Monitor Infrastructure Health

Contributors netapp-alavoie

Data Infrastructure Insights provides comprehensive infrastructure health monitoring that tracks the performance, capacity, configuration, and component status of your storage environment. Health scores are calculated based on monitor alerts across these categories, giving you a unified view of system health and enabling proactive issue resolution.

The Infrastructure Health dashboard

Note Monitoring Infrastructure Health is a Preview feature and is subject to change.

Navigate to Observability > Analyze and select Infrastructure Health. The dashboard provides an overview of your system health, based on monitor alert categories and scores as explained below. Set filters at the top to narrow down the focus of your investigation.

infrastructure health overview

By default, health scores are grouped by data center; you can select the grouping that works best for your session.

Configure Monitors to use for infrastructure health

Health scores are driven by alerts that are configured for inclusion in system health calculations.

When creating a monitor for an infrastructure object, you can choose whether to include alerts from the monitor in the calculations. At the bottom of the screen, expand the Advanced Configuration and select to Include in Infrastructure Health Calculation. Select a category to which to apply the calculation for the monitor:

  • Component Health - fan failure, service processor offline, etc.

  • Performance Health - high storage node utilization, abnormal spike in node latency, etc.

  • Capacity Health - storage Pool capacity approaching full, insufficient space for LUN snapshot, etc.

  • Configuration Health - cloud tier unreachable, SnapMirror relationship out of sync, etc.
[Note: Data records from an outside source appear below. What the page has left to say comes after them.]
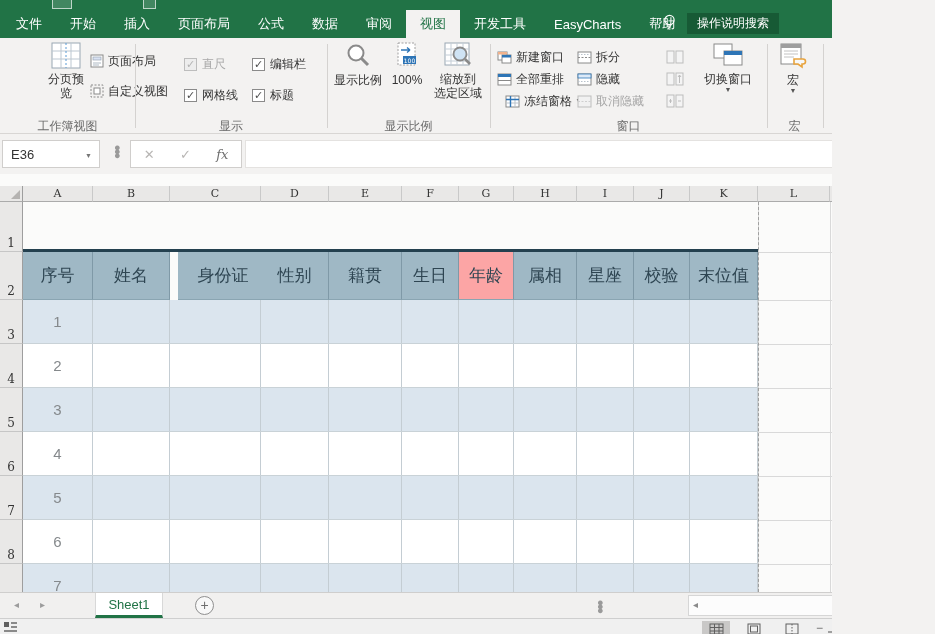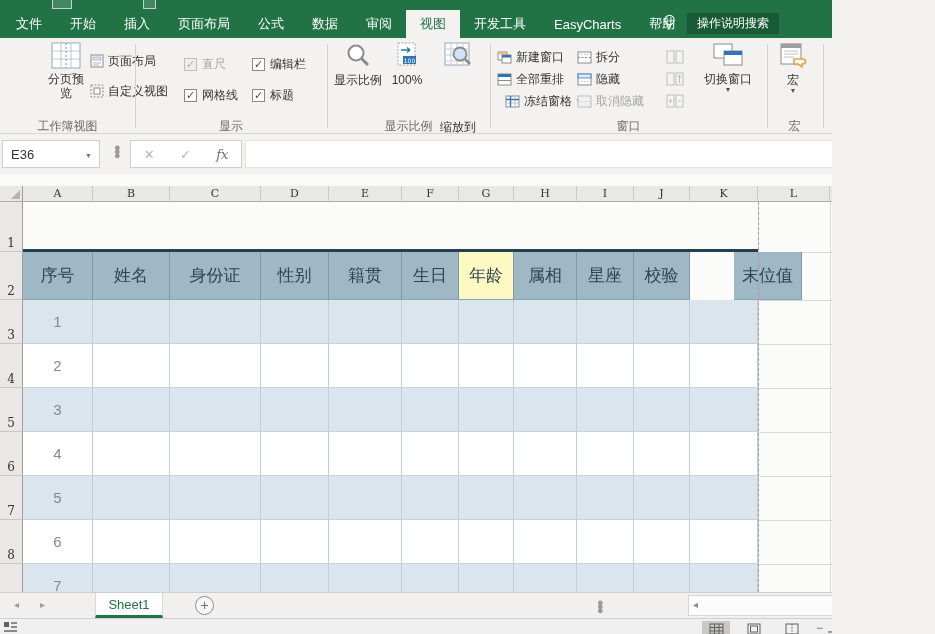"缩放到" div.bigbtn { gap: 48px -> none }
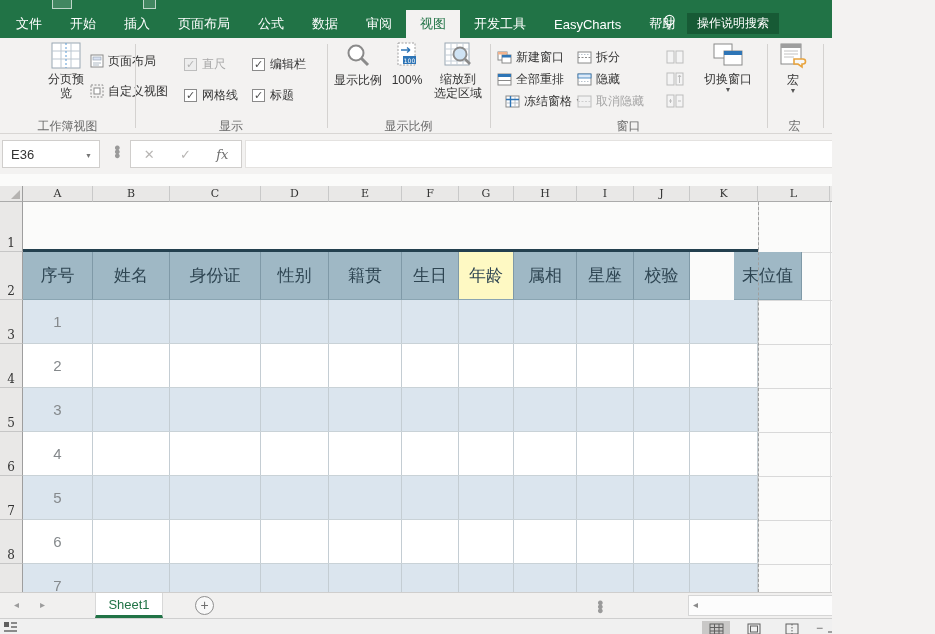"身份证" div.hdrcell { left: 170px -> 178px }
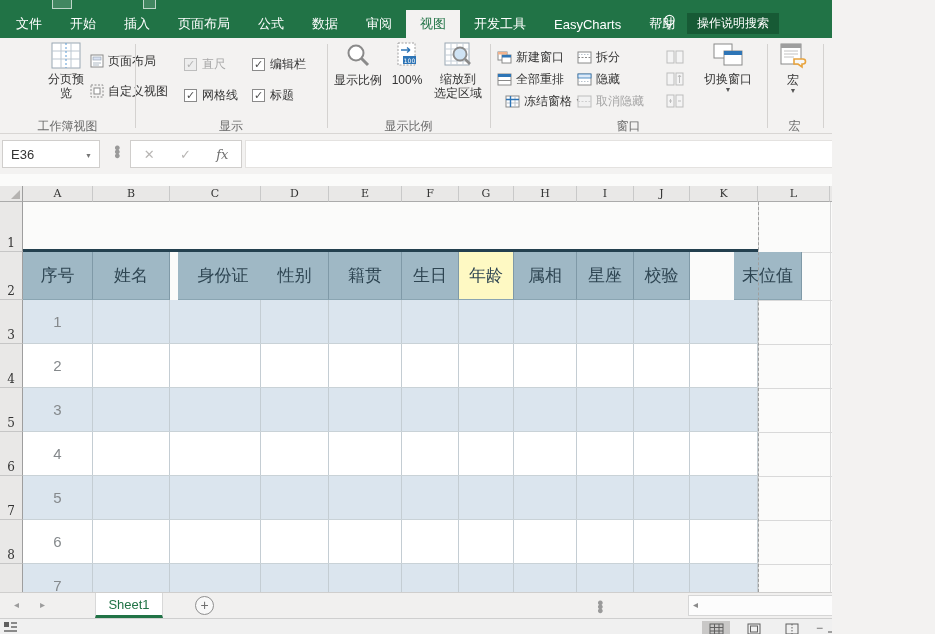"年龄" div.hdrcell { background: #fef9c3 -> #fca5a5 }
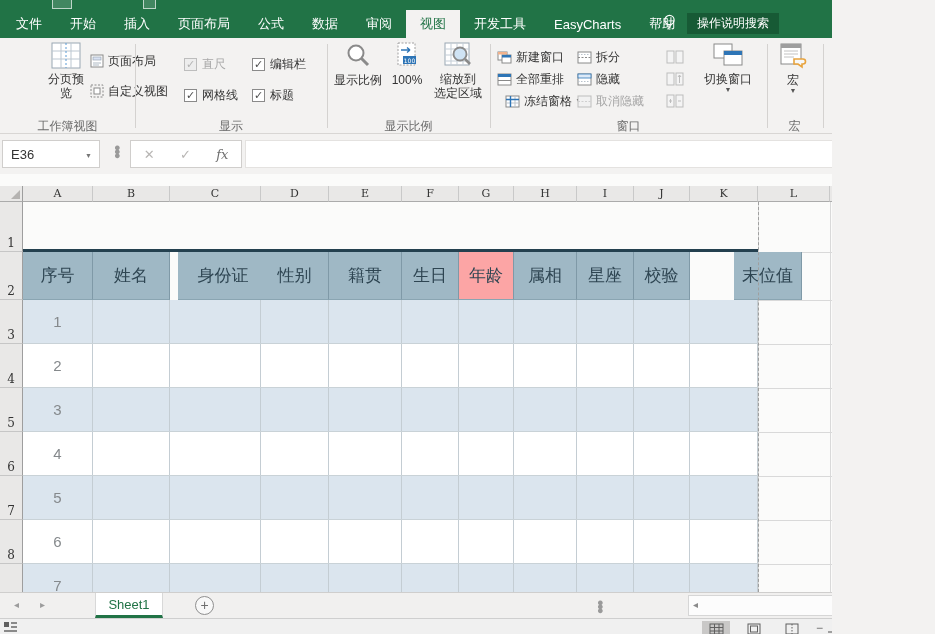"末位值" div.hdrcell { margin-left: 44px -> none }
monitor advanced configuration to add to health calculations

Health scores explained

Scores are presented on a scale of 0 to 100, with 100 being at full health. Monitored infrastructure objects currently or recently experiencing issues will lower this score according to the following weighted averages:

  • Components, Performance, or Capacity: 30% each

  • Configuration: 10%

Health scores are impacted by alerts generated by the monitors you configured to include in infrastructure health calculations in the following ways:

  • Critical alerts drop the health score by the full category weight

  • Warning alerts drop the score by half the category weight.

If any categories are not reporting, the weighted average will adjust accordingly.

For example: 1 critical alert on Components (-30) and 1 warning alert on Performance (50% of 30 = -15) yield a health score of 55 (100 minus 45).

When alerts are resolved, these health score reductions gradually fade, and the score fully recovers within 2 hours.